The Stabenow-Levin agreement was negotiated with Ontario's minister of the environment in 2006 and called for the phase-out and elimination of city waste shipments by the end of last year.

In addition to confirmation from Ontario's environment minister, John Wilkinson, the senators received letters from the four major Toronto-area municipalities confirming their waste shipments to Michigan had stopped.

"While I was not in my current position in 2006 when this agreement was reached, I would like to stress that I share your views related to the importance of this agreement and want to assure you that I take these commitments very seriously," Wilkinson wrote in his letter.

Instead of sending their waste to Michigan, the municipalities will use new landfill capacity in Ontario and other waste management alternatives, including diversion and waste-to-energy facilities, Stabenow said.

But there's still much work to be done on the issue, considering the city shipments being halted represent only 40 percent of the trash entering the state from Canada.
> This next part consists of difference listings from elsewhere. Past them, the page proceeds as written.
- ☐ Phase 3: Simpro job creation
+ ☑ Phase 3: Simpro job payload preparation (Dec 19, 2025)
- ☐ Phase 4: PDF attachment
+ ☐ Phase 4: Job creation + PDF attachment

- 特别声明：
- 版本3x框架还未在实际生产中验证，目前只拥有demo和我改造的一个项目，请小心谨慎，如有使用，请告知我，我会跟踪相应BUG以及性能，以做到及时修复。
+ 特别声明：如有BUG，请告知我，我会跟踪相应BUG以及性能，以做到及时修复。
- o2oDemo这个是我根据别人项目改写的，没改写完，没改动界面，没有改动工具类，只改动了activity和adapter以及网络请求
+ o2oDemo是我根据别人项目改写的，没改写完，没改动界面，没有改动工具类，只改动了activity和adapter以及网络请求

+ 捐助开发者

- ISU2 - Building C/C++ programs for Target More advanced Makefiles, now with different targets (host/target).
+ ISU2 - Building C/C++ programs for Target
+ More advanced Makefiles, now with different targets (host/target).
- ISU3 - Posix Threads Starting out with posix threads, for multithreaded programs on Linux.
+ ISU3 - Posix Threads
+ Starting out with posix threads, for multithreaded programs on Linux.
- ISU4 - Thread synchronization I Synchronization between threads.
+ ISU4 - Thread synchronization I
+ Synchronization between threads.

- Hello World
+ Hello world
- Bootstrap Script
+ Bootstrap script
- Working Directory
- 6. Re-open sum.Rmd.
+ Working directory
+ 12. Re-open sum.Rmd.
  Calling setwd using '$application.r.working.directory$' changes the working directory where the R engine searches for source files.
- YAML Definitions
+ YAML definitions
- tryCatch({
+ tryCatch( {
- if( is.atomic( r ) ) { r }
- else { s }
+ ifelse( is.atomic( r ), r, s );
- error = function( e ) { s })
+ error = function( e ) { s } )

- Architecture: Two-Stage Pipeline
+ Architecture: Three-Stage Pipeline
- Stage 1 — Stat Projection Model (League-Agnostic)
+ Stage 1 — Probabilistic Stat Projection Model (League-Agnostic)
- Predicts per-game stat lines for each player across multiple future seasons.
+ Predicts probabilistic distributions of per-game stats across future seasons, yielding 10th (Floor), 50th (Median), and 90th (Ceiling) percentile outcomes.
Waste from private companies -- construction and industry and from other sources -- will continue to come in.

Stabenow vowed to continue working to end that practice as well, but noted it might be more difficult considering existing economic conditions.

Michigan charges 21 cents per ton of trash, the senator's office said, compared with Illinois' rate of $2 per ton and the $12.99 per ton that Wisconsin demands. Stabenow said she plans to discuss Michigan's relatively low rate with the state's new governor, Republican Rick Snyder, and the Legislature.

"We should not be accepting trash from other states or other countries. What we're here to celebrate today is a huge step forward in that fight to stop that and make sure Michigan landfill space is for our own waste," said Macomb County Commissioner Fred Miller, whose county contains the Pine Tree Acres landfill in Lenox Township that takes in a lot of the trash.

Michigan residents long have complained that trucks carrying Canadian garbage cause environmental and health problems, harm the state's roads and create security risks because of the difficulty of screening trash for contraband.

And a few high-profile accidents involving Canadian trash trucks have not helped matters.

One of those happened in 2003, shortly after the Toronto shipments began.

A woman was injured when a Canadian trash truck rear-ended her car not far from the big Carleton Farms dump in Wayne County's Sumpter Township, sending it into oncoming traffic, where her car was struck by another trash truck.

"We are the Great Lakes State, not the Great Waste State," Stabenow said.